Copyright (c) Susan Laflin. August 1999.
O Input data in 3D is a set of solids defined by
plane polygonal faces.
I The intermediate data is a subset of faces and edges in 3D.
S The output data is a set of edges in 2D, which will give
a drawing of the 3D object.
T The transition functions used by the algorithm.
PM A perspective transformation from viewpoint V.
(It is easy to modify the algorithm to work with
a parallel transformation if required).
IS Intersection of a line with a plane.
CT Does the point of intersection of line and plane
lie within a particular triangle ?
DT Perspective depth test.
VT Visibility test for perspective case to decide which
faces can be eliminated from consideration.

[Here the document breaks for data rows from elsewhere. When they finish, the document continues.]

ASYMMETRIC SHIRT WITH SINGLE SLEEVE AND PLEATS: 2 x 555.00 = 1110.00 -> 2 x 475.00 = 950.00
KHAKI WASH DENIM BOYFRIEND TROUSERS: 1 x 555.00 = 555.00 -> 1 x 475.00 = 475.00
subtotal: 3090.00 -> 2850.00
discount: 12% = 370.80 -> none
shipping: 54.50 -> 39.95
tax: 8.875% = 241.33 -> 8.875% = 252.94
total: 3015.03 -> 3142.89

M Strategy Function or Overall Method.
1. Eliminate all invisible edges.
2. Calculate the `Quantitative Invisibility'
of all remaining segments of the remaining edges.
3. Project into 2D and draw all line-segments with
a Q.I. of zero (i.e. all visible segments).

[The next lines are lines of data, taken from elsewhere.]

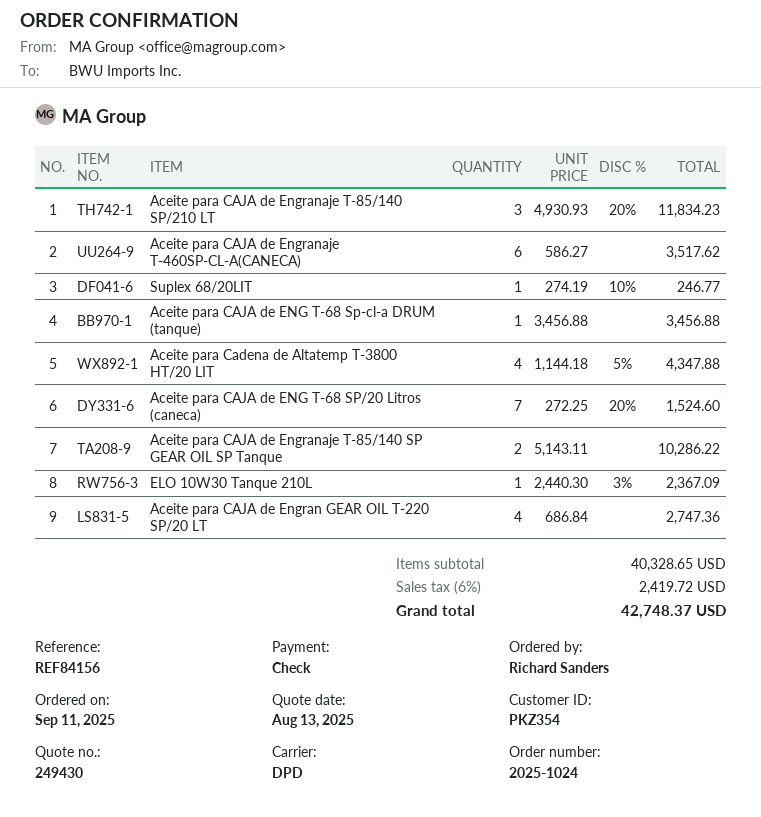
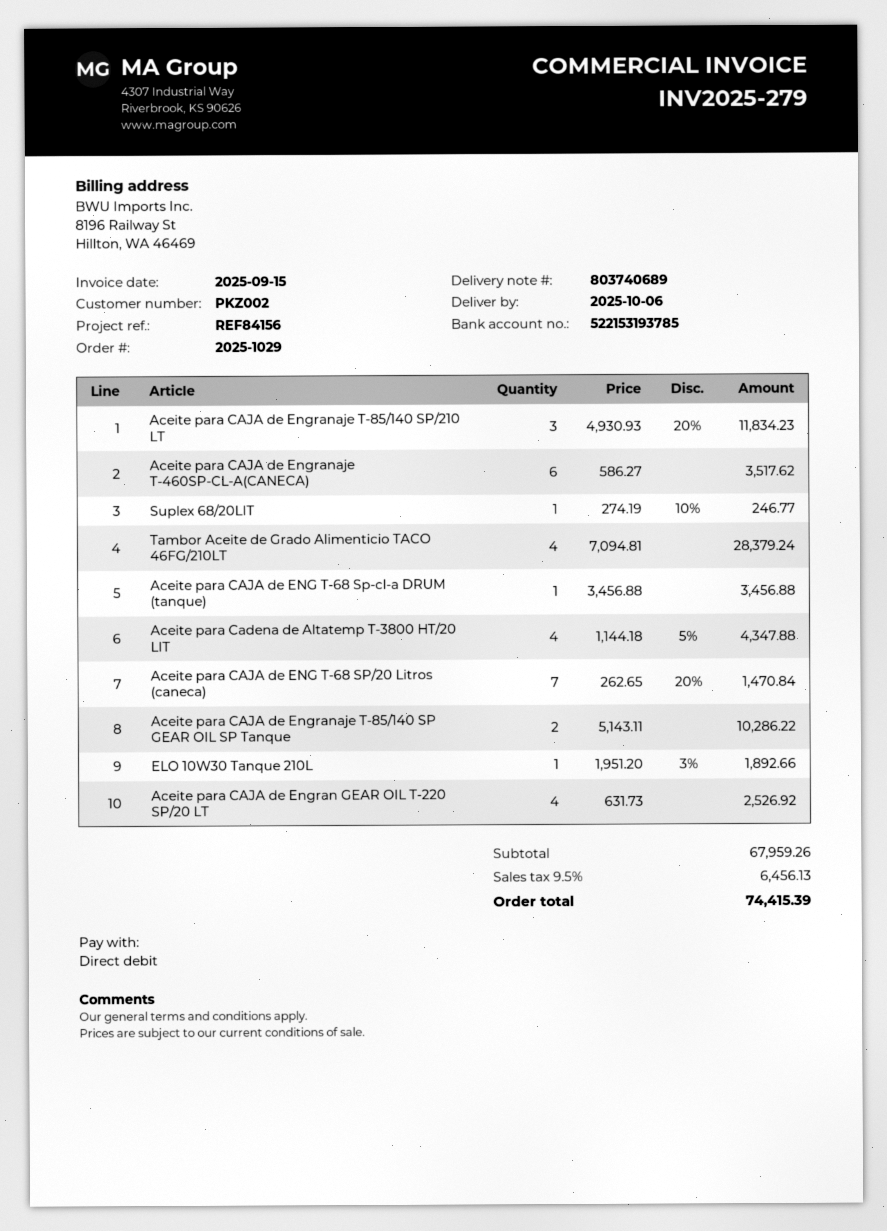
order number: 2025-1024 -> 2025-1029
customer number: PKZ354 -> PKZ002
payment method: cheque -> direct debit
Aceite para CAJA de ENG T-68 SP/20 Litros (caneca): 7 x 272.25 - 20% = 1524.60 -> 7 x 262.65 - 20% = 1470.84
ELO 10W30 Tanque 210L: 1 x 2440.30 - 3% = 2367.09 -> 1 x 1951.20 - 3% = 1892.66
Aceite para CAJA de Engran GEAR OIL T-220 SP/20 LT: 4 x 686.84 = 2747.36 -> 4 x 631.73 = 2526.92
Tambor Aceite de Grado Alimenticio TACO 46FG/210LT: none -> 4 x 7094.81 = 28379.24
subtotal: 40328.65 -> 67959.26
tax: 6% = 2419.72 -> 9.5% = 6456.13
total: 42748.37 -> 74415.39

Now let us look at the method in a little more detail.
Eliminate Invisible Edges.
a) Apply VT to decide which faces are potentially-visible and which are invisible.
b) Consider the edges. These fall into three categories.
(i) An edge joining two invisible faces is itself invisible. This will be deleted from the list and ignored.
(ii) An edge joining two potentially-visible faces is called a `material edge' and will require further processing.
(iii) An edge joining a potentially-visible face and an invisible face is a special case of a `material edge' and is also called a `contour edge'.
At the end of this part of the method, we have a list of material edges and some of them are flagged because they are also contour edges. These are important because the `Quantitative Invisibility' (a count of the number of faces between that edge and the viewpoint) of a material edge remains constant UNTIL it crosses a contour edge.
Calculate Q.I.of Material Edges.
The method must be applied to each material edge in turn. Let us consider the edge P1P2, and work in the plane containing the triangle VP1P2, where V is the viewpoint. First consider the point P1 and calculate its Q.I. by searching along the line from V to P1 and counting the number of potentially visible faces which intersect this line between V and P1 (zero in the diagram). Next do the same for P2.
Now for each contour edge in the figure, test whether its intersection E with the plane VP1P2 lies inside the triangle VP1P2 or not. If it does lie within the triangle, then the point E' on the line P1P2, where the line VE intersects it, will be the point at which the Q.I. of the line P1P2 changes by +1 or -1. (The sign of the cross product of the contour edge and the edge P1P2 will determine whether it is positive or negative.) If all these intersection points lie outside the triangle, then the Q.I. of the line is unchanged.
At the end of this process, each segment of a material edge has a value of Q.I. associated with it.
Draw all Visible Segments.
The intermediate data is a set of edges and segments in 3D, with values of Q.I. associated with them. Those for which the Q.I. is zero are visible, and these need to be projected into 2D and then drawn. This produces a drawing of the object with hidden lines removed.